Por otra parte, sabemos que América Latina —como la uruguayidad o la
montevideanidad — es apenas un cruce de discursos, del más
diverso pelaje, relacionados, a su vez, a realidades sociales. Bolón
me concederá que América Latina es una realidad histórica, social,
política compleja, heterogénea, desigual, inescapable que,
contra cualquier idea y deseo, se reimpone en cada momento de
pretender negarla o disfrazarla.
Dicho esto, claro, América Latina no puede ser reducida a una
esencia ni a una sola cosa, ni como realidad ni como idea, discurso
y proyecto. Estos días el MAPI alberga una muestra sobre el
enfrentamiento que protagonizaron Arguedas y Cortázar que acaso
ilustra esta cuestión. Qué duda cabe del latinoamericanismo de
ambos, al margen de sus diferencias.
Otro problema que enfrenta América Latina como idea, materialidad y
proyecto, es su territorialidad. Refiriéndose a la diáspora, algunos
filósofos hoy hablan de un latinoamericanismo territorializado de
una manera no cartesiana: es el caso de los exiliados, emigrantes,
familias desperdigadas, los que van y vienen o están en más de un lugar a
la vez. Más que disolver imaginariamente el problema esto nos
presenta nuevos desafíos: un problema aun más complejo, una madeja
aun más difícil de desenredar. Lo mismo se podría decir del
nacionalismo y de la modernidad, como sugería García Canclini con
aquello de entrar y salir.
Por lo demás, está claro, América no está afuera de Occidente —del
sistema mundo—. Es, en gran medida, un producto colonial de
Occidente, el resultado de una conquista, de una reorganización
fundamental, incluso epistémica. Pero, pensada heurísticamente,
ofrece una ‘zona fronteriza’, un aleph o anillo infernal, desde
donde leerlo y pensarlo críticamente. La colonización nunca es
total: tiene sus afueras, sus reversos, sus consecuencias
inesperadas.
Reconozco entonces que nuestra realidad se gestó en contrapunto con
una serie de ideas, tradiciones y proyectos de América Latina que no
cesan de combinarse o disputarse su alma y su destino (lo mismo que
el de la nación, la región y el mundo): La Latinidad. La Hispanidad.
La Nordomanía. Occidente. Experiencias y discursos, discursos y
experiencias decantan en configuraciones histórico-concretas
específicas que se dan en América (en otras regiones se dan otras),
en enfrentamientos, que resultan en formas diferenciales de situarse
en el mundo, de imaginar el mundo, de criticar el mundo, de repasar
las opciones, de tomar partido, de intervenir.
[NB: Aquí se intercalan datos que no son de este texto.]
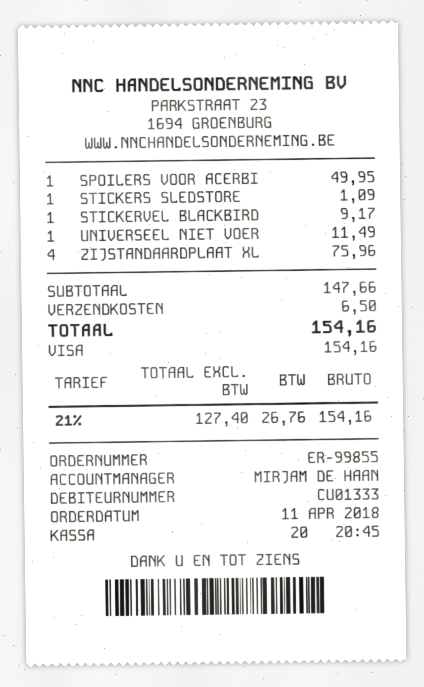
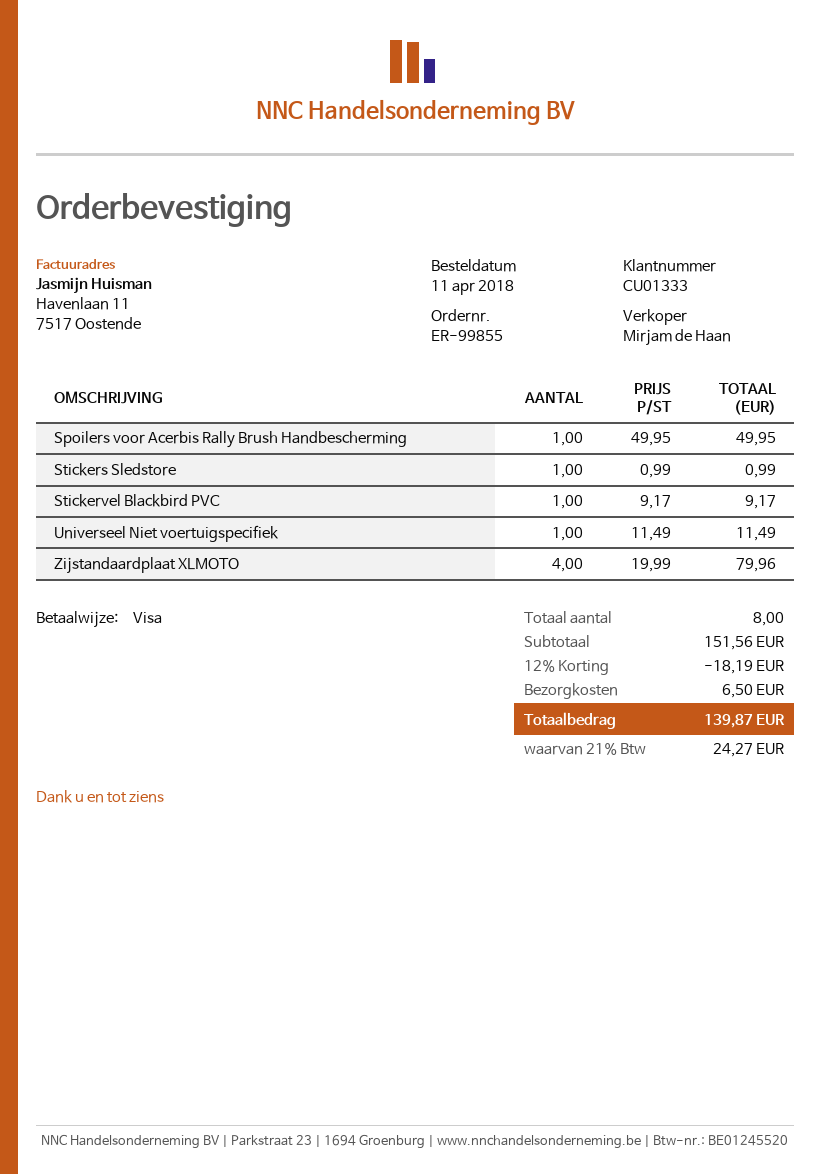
STICKERS SLEDSTORE: 1 for 1.09 -> 1 for 0.99
ZIJSTANDAARDPLAAT XL: 4 for 75.96 -> 4 for 79.96
subtotal: 147.66 -> 151.56
discount: none -> 12% = 18.19
tax: 21% = 26.76 -> 21% = 24.27
total: 154.16 -> 139.87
Sí, en tanto cultura y proceso social, el latinoamericanismo está
atravesado y constituido por las tradiciones europeas: pero no
solamente. Quizás mi esfuerzo apunta a reconocer la
multiplicidad de las tradiciones europeas (a escoger las que más me
interesan, las más críticas, las olvidadas, las derrotadas), a
reconocer las formaciones culturales americanas que se fueron
gestando en el proceso, a reconocer otras tradiciones —no europeas—
que también conforman nuestra compleja realidad, y contienen otra
parte de la verdad y de la imaginación. A reconocer y a ser
consecuentes.
Aprovecho para negar, al pasar, que sienta alguna tentación o
necesidad de idealizar ninguna cultura, ni la americana, ni
la precolombina, ni ninguna otra. O sea, esa crítica no es de
recibo. Lo que me lleva al siguiente punto.
III
Bolón alude a una cita donde hablo de Occidente —del Renacimiento,
la Ilustración, la Modernidad— “visto desde América”, y
efectivamente, no puedo sino pensar todos estos procesos desde la
ambivalencia, el sarcasmo, la crítica; a veces, el reproche y la
condena. Es preciso pensar Occidente por fuera del mito
occidentalista. Miro la Revolución Francesa desde Haití. La
Revolución de 1776 desde la tragedia de la Conquista del Oeste y la
Esclavitud. La República desde las comunidades originarias. La
Industrialización desde las maquilas. La urbanización desde San
Martín y Aparicio Saravia (no desde 18 y Andes). La Civilización
desde la Campaña del Desierto o Automotores Orletti. Sin añorar
ningún pasado ni ninguna vuelta atrás —vivir de la pesca, plantar
ajos, un mundo sin luz eléctrica — veo Occidente desde la sospecha,
la crítica. No digo nada muy extraño.
Por supuesto que Europa ha hecho su propia reflexión, revisión y
crítica. Eventualmente descubrió que la razón instrumental termina
por aplastar a la razón emancipatoria, que luego de dominar a las
cosas se pone a dominar a las personas. Cómo no pensar en las
fortísimas tradiciones críticas de algunos humanistas, ilustrados y
modernos, del marxismo, de los frankfurtianos, de las vanguardias,
de los existencialistas, de los posestructuralistas y los
posmodernos. A todos los leemos y de ellos hemos aprendido. Para
Dussel esa es la conciencia crítica europea de sí misma, de
Occidente. La nuestra se alimenta y se intersecta con ella pero
es más. Las civilizaciones metropolitanas no resumen ni agotan
la Historia, ni la Cultura, ni el Espíritu, ni el significado de la
Humanidad. Siempre me ha parecido cuando menos deshonesto lo poco
que aun las teorías críticas europeas se basan en las experiencias y
teorías de otras regiones, se piensan autosuficientes, pretendiendo
luego validez universal. (Una cosa es el prólogo de Sartre y otra el
texto de Fanon. Algo de esto parece haber querido decir Spivak, o
García Márquez cuando hablaba del nudo de nuestra soledad.)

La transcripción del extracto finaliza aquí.